Google’s cloud warehouse teaches data scientists new tricks

Google’s cloud warehouse teaches data scientists new tricks

Data scientists who use Google’s cloud data warehouse BigQuery for analysis now have the chance to add Machine Learning to the mix.

BigQuery ML is a new, though still in beta, set of SQL extensions, which should give users proficient in the query language ways to build and deploy Machine Learning models. Those can then be used to perform predictive analytics on BigQuery data, without having to shift them from the warehouse, which can get tedious with large, distributed data sets. To help along the way, BQ ML sets smart default values and handles data transformations.

Since it’s still in development, pricing on BigQuery ML isn’t final yet, so at the moment charges are based on the data processed by each query. Customers with a flat-rate should be able to use their existing BQ ML slots until 31 July, 2019.

To get results quicker when analysing large data sets, BigQuery now also includes a way to cluster tables by defining corresponding keys. During queries, rows with similar keys are bundled so that not the whole partition or table has to be scanned. This is supposed to make the process faster and cheaper in the end, since the amount of data processed factors in here as well. The clustering feature is also in beta still, as is the new Sheets data connector, which gives data scientists direct access to data in Google Sheets, which is part of the companies G Suite offering.

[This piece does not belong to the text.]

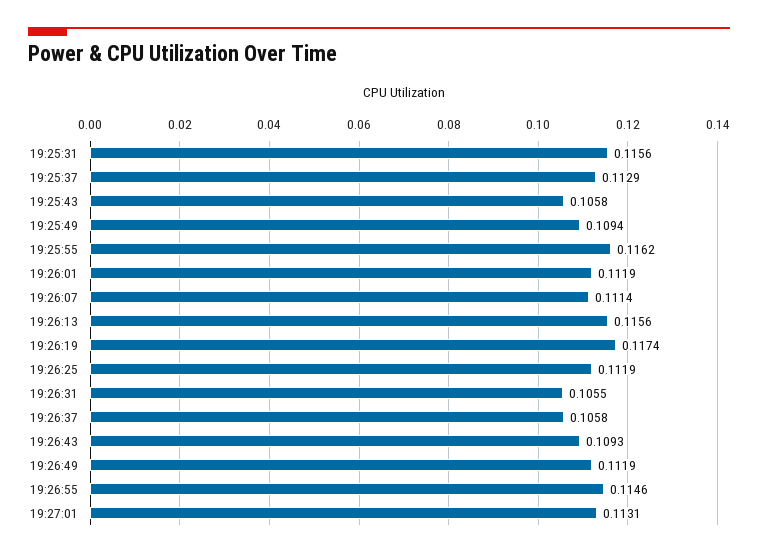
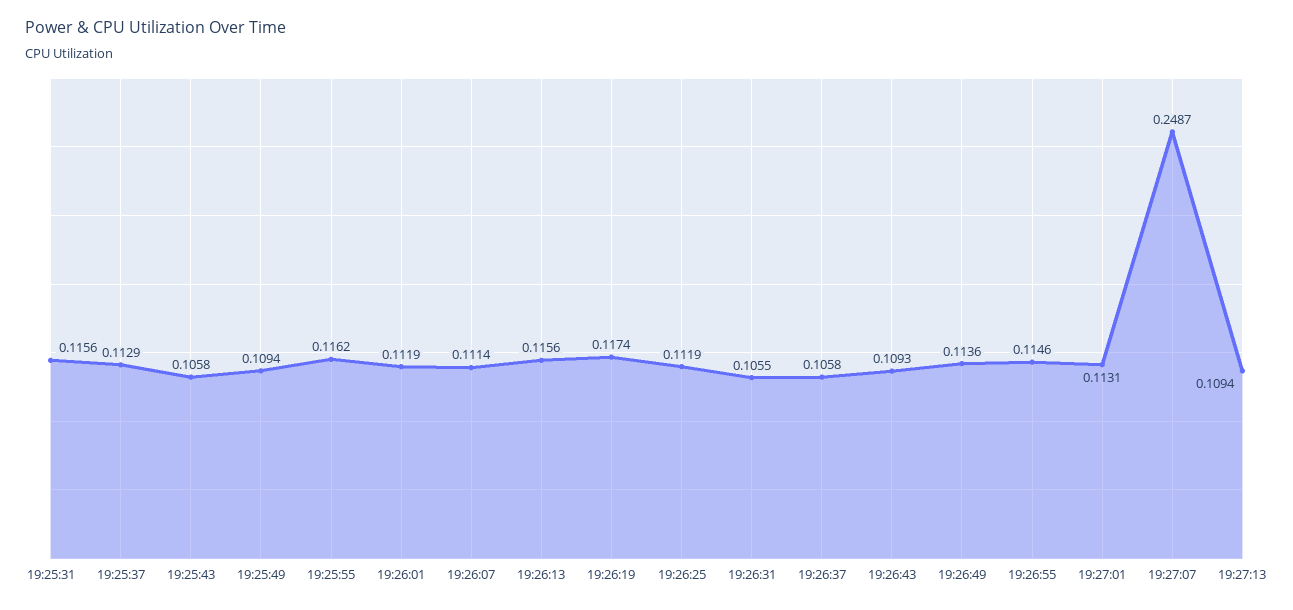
19:26:49: 0.1119 -> 0.1136
19:27:07: none -> 0.2487
19:27:13: none -> 0.1094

Another addition is BigQuery GIS, GIS being short for geographic information system, which was developed together with the team behind the Google Earth Engine. It provides functions and data types following the SQL/MM Spatial standard which describes how to store, retrieve and process spatial data using SQL. PostGIS users should therefore have no problem getting familiar with it, although WKT (well known text) and GeoJSON are supposed to be supported as well.

For visualisation purposes, the collaboration also developed BigQuery Geo Viz, to plot and style geospatial query results, which given the popularity of location-based applications might turn out to be quite useful. Projects interested in giving those add-ons a go despite their alpha status, can contact Google to get whitelisted and receive the documentation necessary.